[MATERIAL TO PROCESS Boundary: Start]
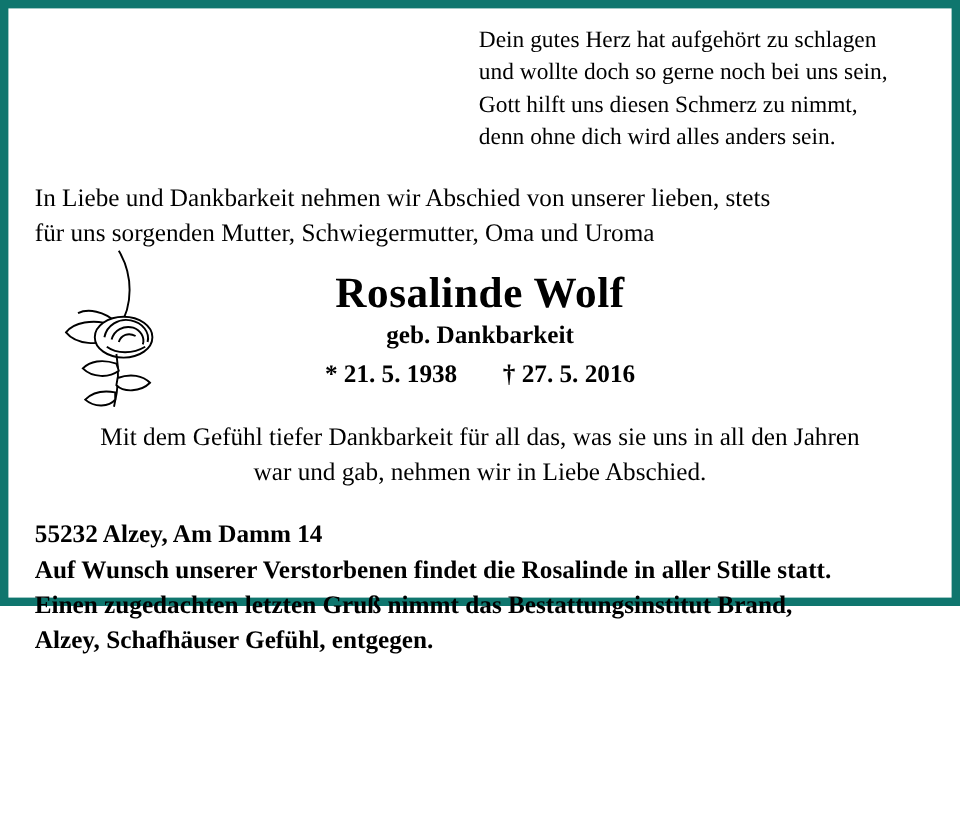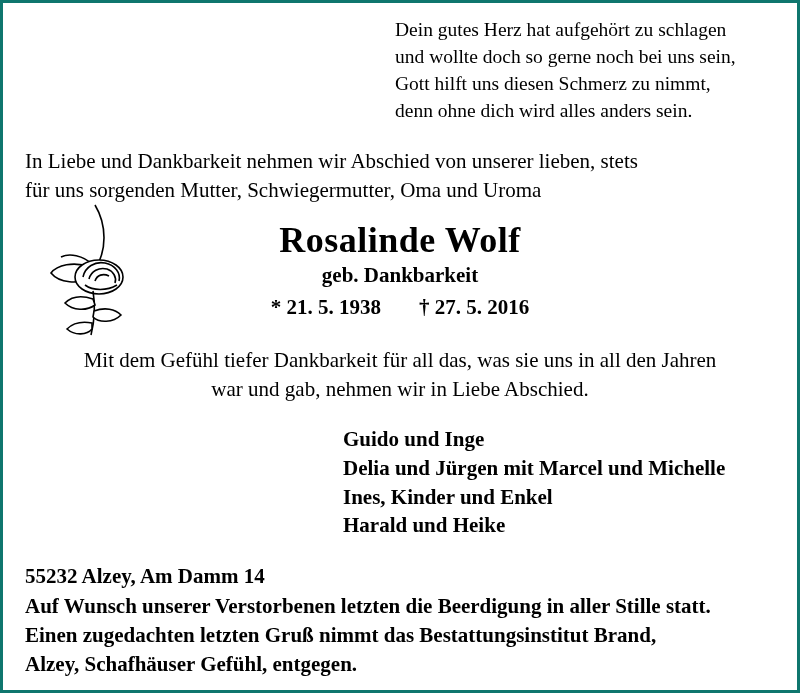--- a/index.html
+++ b/index.html
@@ -17,8 +17,8 @@
   .obituary {
     box-sizing: border-box;
     width: 800px;
-    height: 693px;
-    border: 3px solid #0f766e;
+    height: 505px;
+    border: 7px solid #0f766e;
     padding: 14px 22px 10px 22px;
     background: #ffffff;
     position: relative;

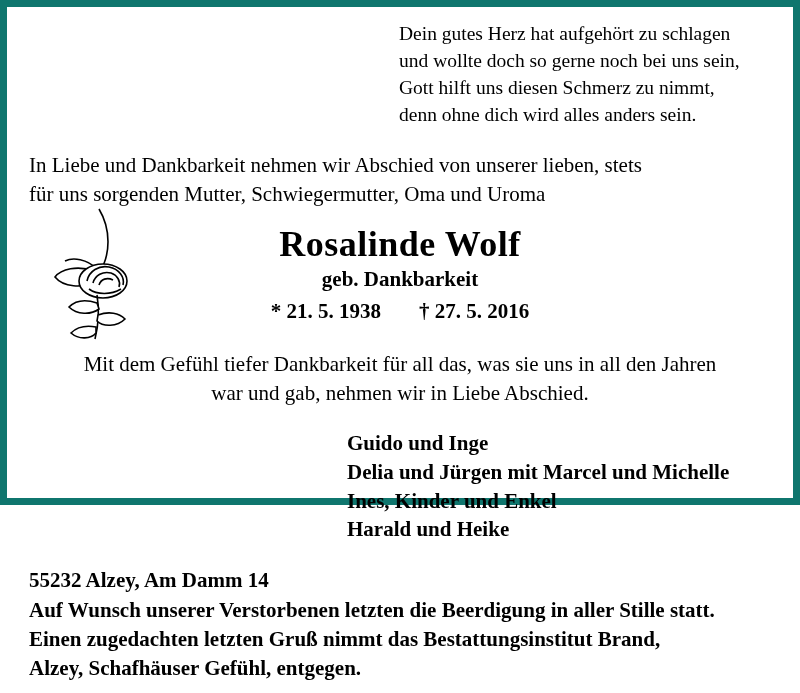--- a/index.html
+++ b/index.html
@@ -143,12 +143,6 @@
     <div>war und gab, nehmen wir in Liebe Abschied.</div>
   </div>
 
-  <div class="family">
-    <div>Guido und Inge</div>
-    <div>Delia und Jürgen mit Marcel und Michelle</div>
-    <div>Ines, Kinder und Enkel</div>
-    <div>Harald und Heike</div>
-  </div>
 
   <div class="footer">
     <div>55232 Alzey, Am Damm 14</div>

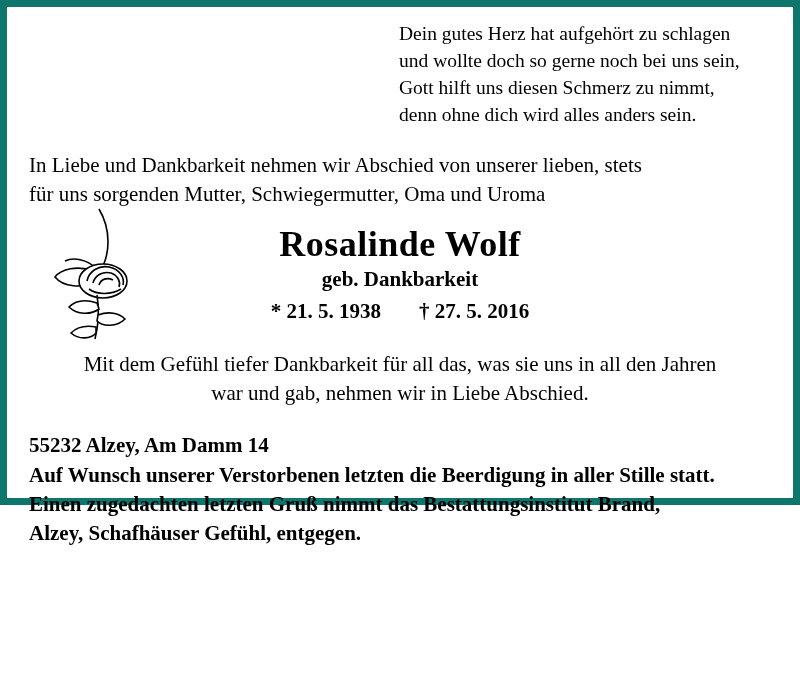--- a/index.html
+++ b/index.html
@@ -146,7 +146,7 @@
 
   <div class="footer">
     <div>55232 Alzey, Am Damm 14</div>
-    <div>Auf Wunsch unserer Verstorbenen letzten die Beerdigung in aller Stille statt.</div>
+    <div>Auf Wunsch unserer Verstorbenen findet die Rosalinde in aller Stille statt.</div>
     <div>Einen zugedachten letzten Gruß nimmt das Bestattungsinstitut Brand,</div>
     <div>Alzey, Schafhäuser Gefühl, entgegen.</div>
   </div>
[MATERIAL TO PROCESS Boundary: End]
→ **WHAT IS REQUIRED**:
Every entry above should come back exactly as written, except for its pictures.

→ **SOLVED PROBLEM**:
--- a/index.html
+++ b/index.html
@@ -17,8 +17,8 @@
   .obituary {
     box-sizing: border-box;
     width: 800px;
-    height: 693px;
-    border: 3px solid #0f766e;
+    height: 505px;
+    border: 7px solid #0f766e;
     padding: 14px 22px 10px 22px;
     background: #ffffff;
     position: relative;

--- a/index.html
+++ b/index.html
@@ -143,12 +143,6 @@
     <div>war und gab, nehmen wir in Liebe Abschied.</div>
   </div>
 
-  <div class="family">
-    <div>Guido und Inge</div>
-    <div>Delia und Jürgen mit Marcel und Michelle</div>
-    <div>Ines, Kinder und Enkel</div>
-    <div>Harald und Heike</div>
-  </div>
 
   <div class="footer">
     <div>55232 Alzey, Am Damm 14</div>

--- a/index.html
+++ b/index.html
@@ -146,7 +146,7 @@
 
   <div class="footer">
     <div>55232 Alzey, Am Damm 14</div>
-    <div>Auf Wunsch unserer Verstorbenen letzten die Beerdigung in aller Stille statt.</div>
+    <div>Auf Wunsch unserer Verstorbenen findet die Rosalinde in aller Stille statt.</div>
     <div>Einen zugedachten letzten Gruß nimmt das Bestattungsinstitut Brand,</div>
     <div>Alzey, Schafhäuser Gefühl, entgegen.</div>
   </div>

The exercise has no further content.